“Churches cannot be like some kind of supermarket, places of commerce perhaps with a price list for the sacraments,” affirmed Pope Francis at morning Mass on November 24 at Casa Santa Marta.

The Pontiff – Vatican Radio reports – comments on two readings: the first from the Book of the Maccabees, then the Gospel of Luke, in which he reads about the purification of the temple. Just as Judah and his brethren reconsecrate the profaned temple, so Christ expels the merchants from the house of the Lord.

St. John Chrysostom reproached those who made so many offers to adorn, to embellish the physical temple and did not take care of the needy. He would scold and say, “No, this is not good. First the service, then the ornamentation”. Purify, then, the temple which is the others.
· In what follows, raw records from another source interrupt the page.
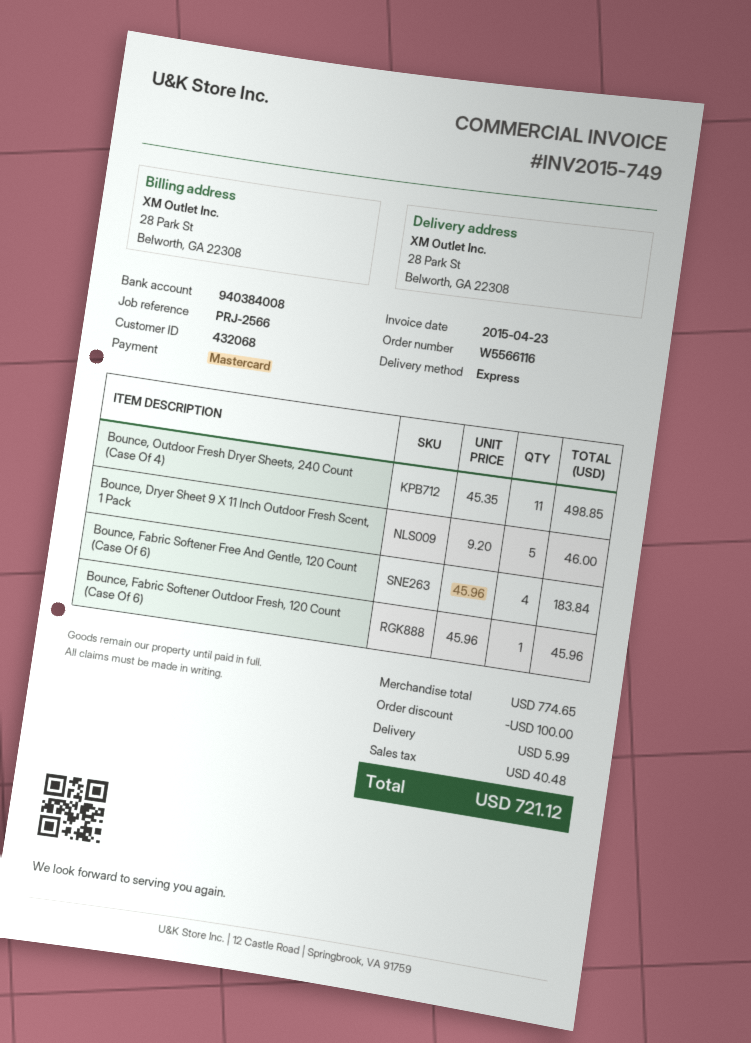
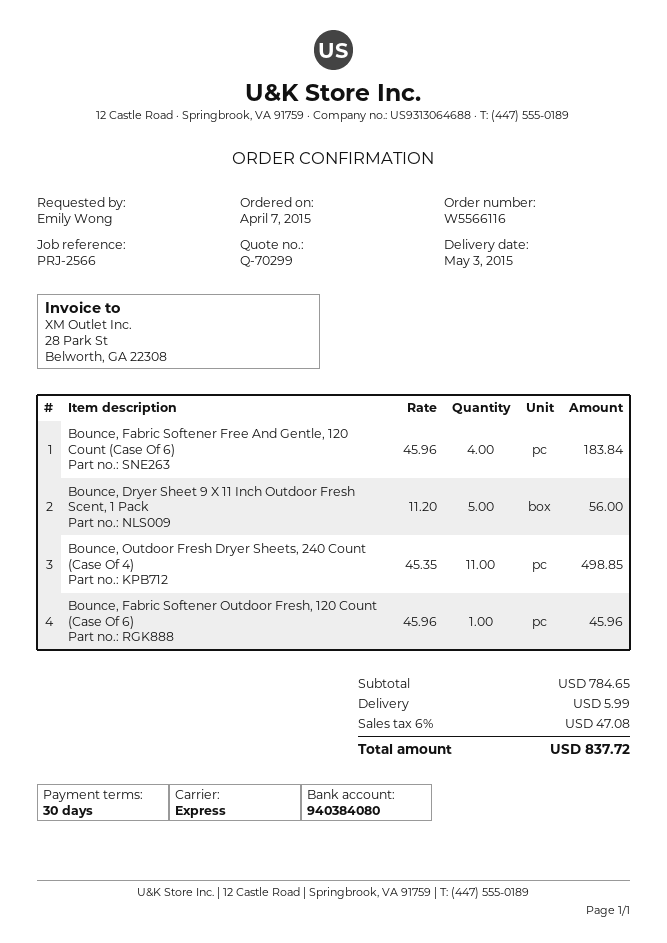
bank account: 940384008 -> 940384080
Bounce, Dryer Sheet 9 X 11 Inch Outdoor Fresh Scent, 1 Pack: 5 x 9.20 = 46.00 -> 5 x 11.20 = 56.00
subtotal: 774.65 -> 784.65
discount: 100.00 -> none
tax: 40.48 -> 47.08
total: 721.12 -> 837.72

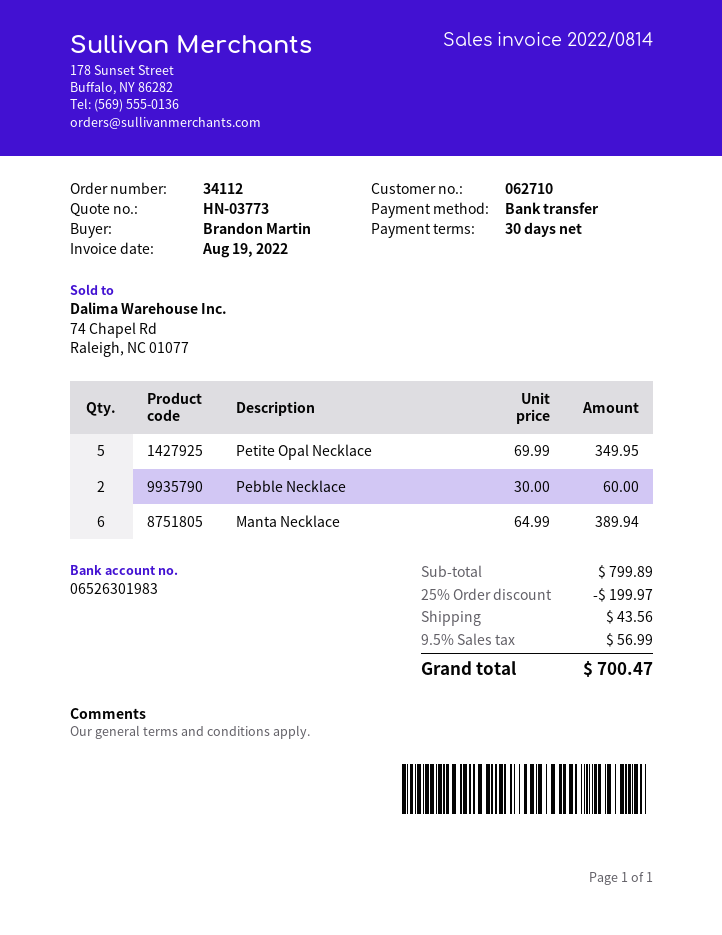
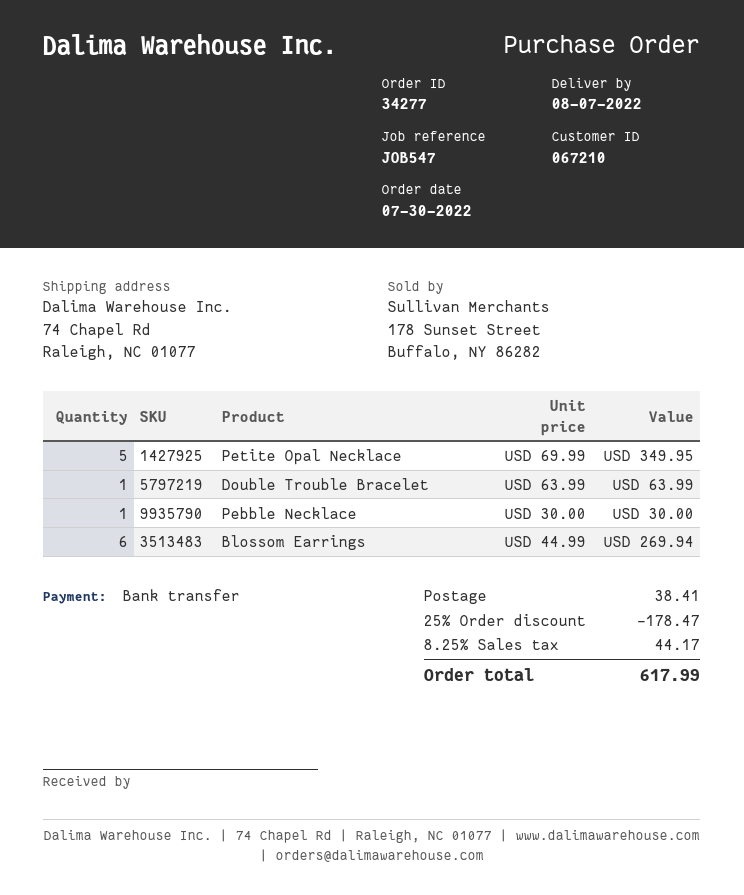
order number: 34112 -> 34277
customer number: 062710 -> 067210
Pebble Necklace: 2 x 30.00 = 60.00 -> 1 x 30.00 = 30.00
Manta Necklace: 6 x 64.99 = 389.94 -> none
Double Trouble Bracelet: none -> 1 x 63.99 = 63.99
Blossom Earrings: none -> 6 x 44.99 = 269.94
discount: 25% = 199.97 -> 25% = 178.47
shipping: 43.56 -> 38.41
tax: 9.5% = 56.99 -> 8.25% = 44.17
total: 700.47 -> 617.99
Then comes gratuitousness, “How many times do we enter a temple with sadness; let’s think of a parish, a bishopric… yet we don’t know whether we are in God’s house or in a supermarket. There are trades going on there, there is also a price list for the sacraments. There is a lack of gratuitousness”, the Pope denounces. But “God saved us gratuitously, he did not make us pay anything,” he points out.

Before concluding, Jorge Mario Bergoglio anticipates an objection: money is needed to keep structures going, to keep the priests; “You give gratuitousness – he assures – and God will do the rest. God will do what is missing. Churches ought to be “service churches, free churches”.